**EXERCISE DIRECTIONS**
Search the records for the string "bottom" and copy every line where it turns up.
------------------------------------------------------------
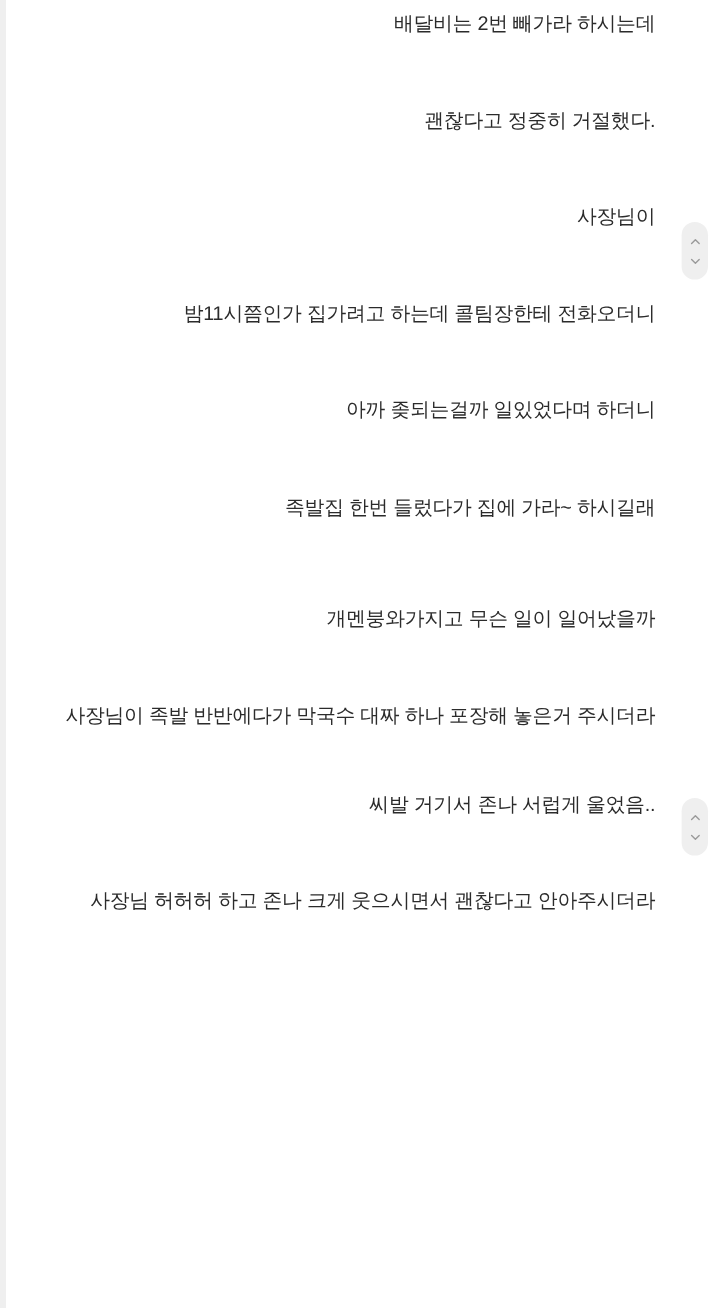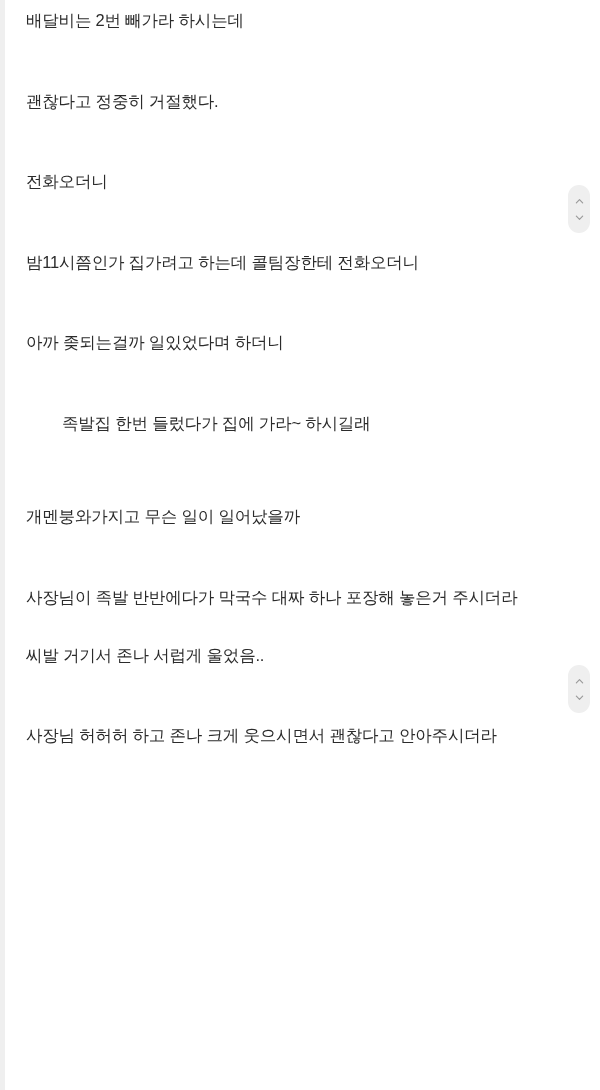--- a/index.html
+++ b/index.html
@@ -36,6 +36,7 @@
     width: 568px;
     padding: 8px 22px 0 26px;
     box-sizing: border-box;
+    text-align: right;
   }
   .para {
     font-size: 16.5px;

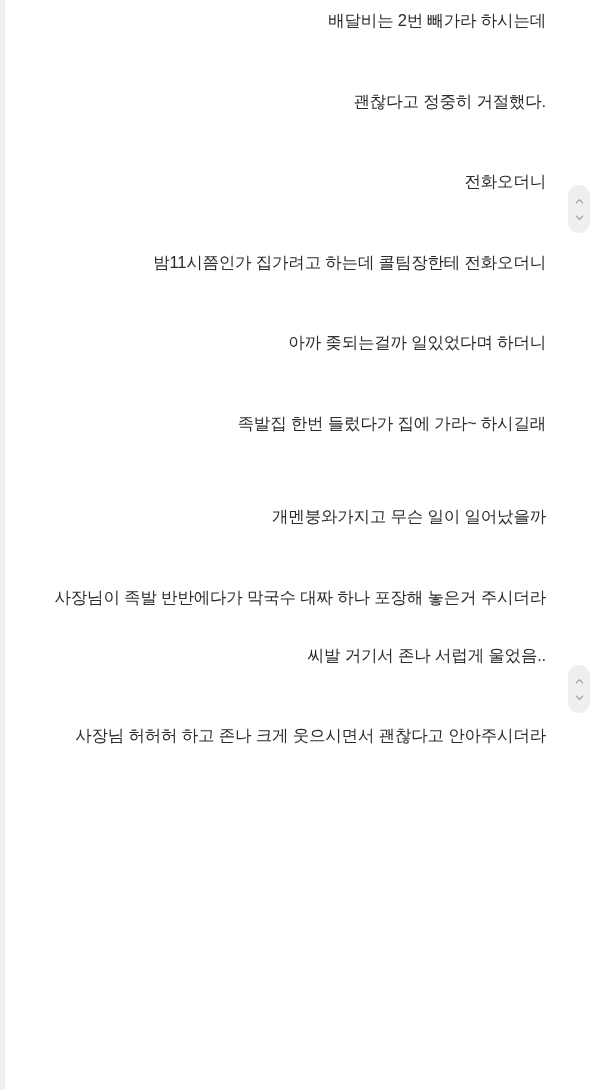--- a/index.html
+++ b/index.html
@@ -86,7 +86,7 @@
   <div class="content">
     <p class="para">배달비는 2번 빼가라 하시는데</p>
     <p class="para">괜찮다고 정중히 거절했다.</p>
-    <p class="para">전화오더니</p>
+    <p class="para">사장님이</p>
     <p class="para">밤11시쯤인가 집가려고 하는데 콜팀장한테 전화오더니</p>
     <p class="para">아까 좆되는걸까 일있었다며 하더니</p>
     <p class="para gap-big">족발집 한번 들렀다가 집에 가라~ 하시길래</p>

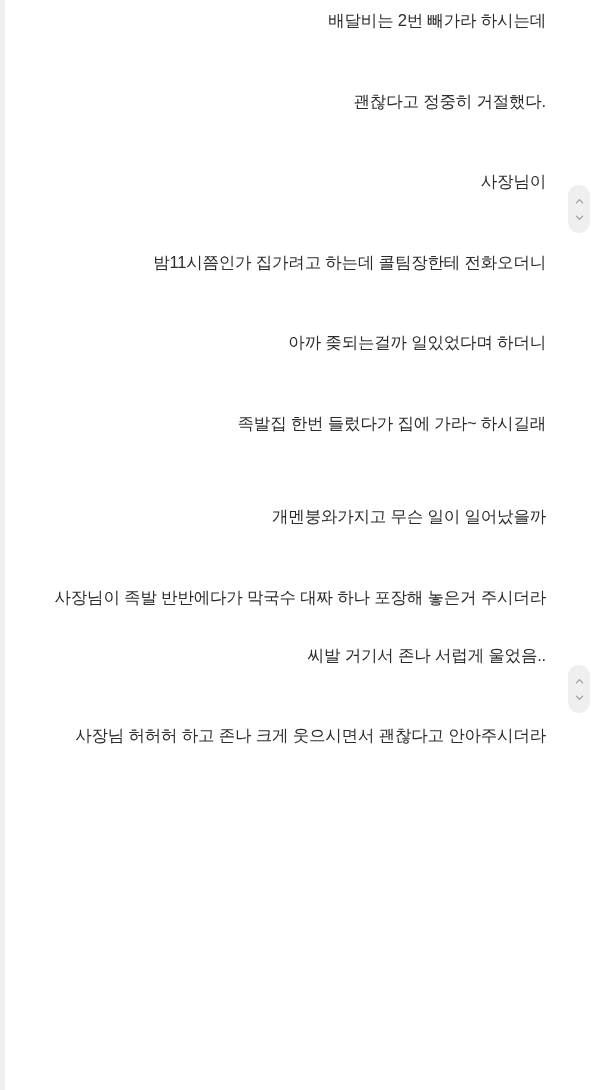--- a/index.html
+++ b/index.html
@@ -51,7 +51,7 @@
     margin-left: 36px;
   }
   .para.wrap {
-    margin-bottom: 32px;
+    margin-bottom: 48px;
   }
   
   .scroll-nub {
------------------------------------------------------------
**WRITTEN ANSWER**
-    margin-bottom: 32px;
+    margin-bottom: 48px;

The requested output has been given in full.